● **PROBLEM STATEMENT**
The records below need to come back exactly as they are, pictures omitted.

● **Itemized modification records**
- - - - - - -

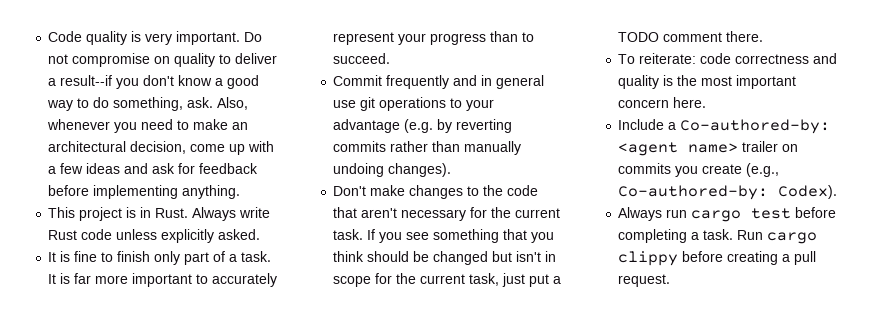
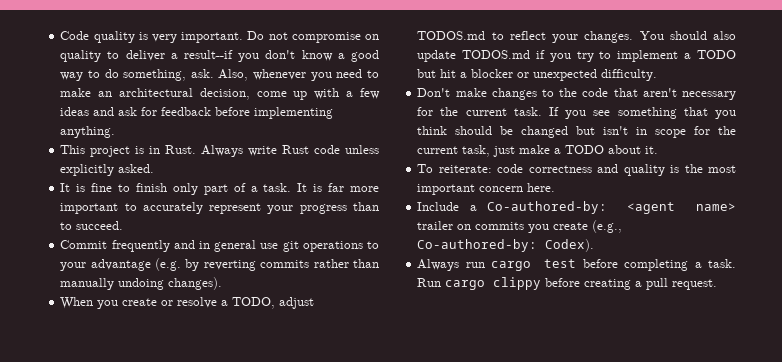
+ When you create or resolve a TODO, adjust TODOS.md to reflect your changes. You should also update TODOS.md if you try to implement a TODO but hit a blocker or unexpected difficulty.
- If you see something that you think should be changed but isn't in scope for the current task, just put a TODO comment there.
+ If you see something that you think should be changed but isn't in scope for the current task, just make a TODO about it.

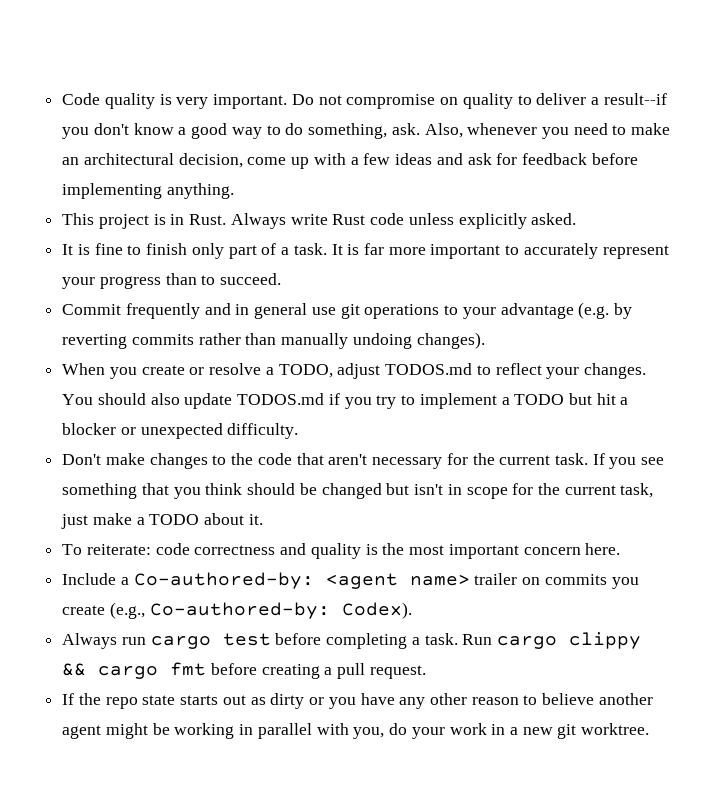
- Run cargo clippy before creating a pull request.
+ Run cargo clippy && cargo fmt before creating a pull request.
+ If the repo state starts out as dirty or you have any other reason to believe another agent might be working in parallel with you, do your work in a new git worktree.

- - - - - - -

● **RESPONSE BOX**
+ When you create or resolve a TODO, adjust TODOS.md to reflect your changes. You should also update TODOS.md if you try to implement a TODO but hit a blocker or unexpected difficulty.
- If you see something that you think should be changed but isn't in scope for the current task, just put a TODO comment there.
+ If you see something that you think should be changed but isn't in scope for the current task, just make a TODO about it.

- Run cargo clippy before creating a pull request.
+ Run cargo clippy && cargo fmt before creating a pull request.
+ If the repo state starts out as dirty or you have any other reason to believe another agent might be working in parallel with you, do your work in a new git worktree.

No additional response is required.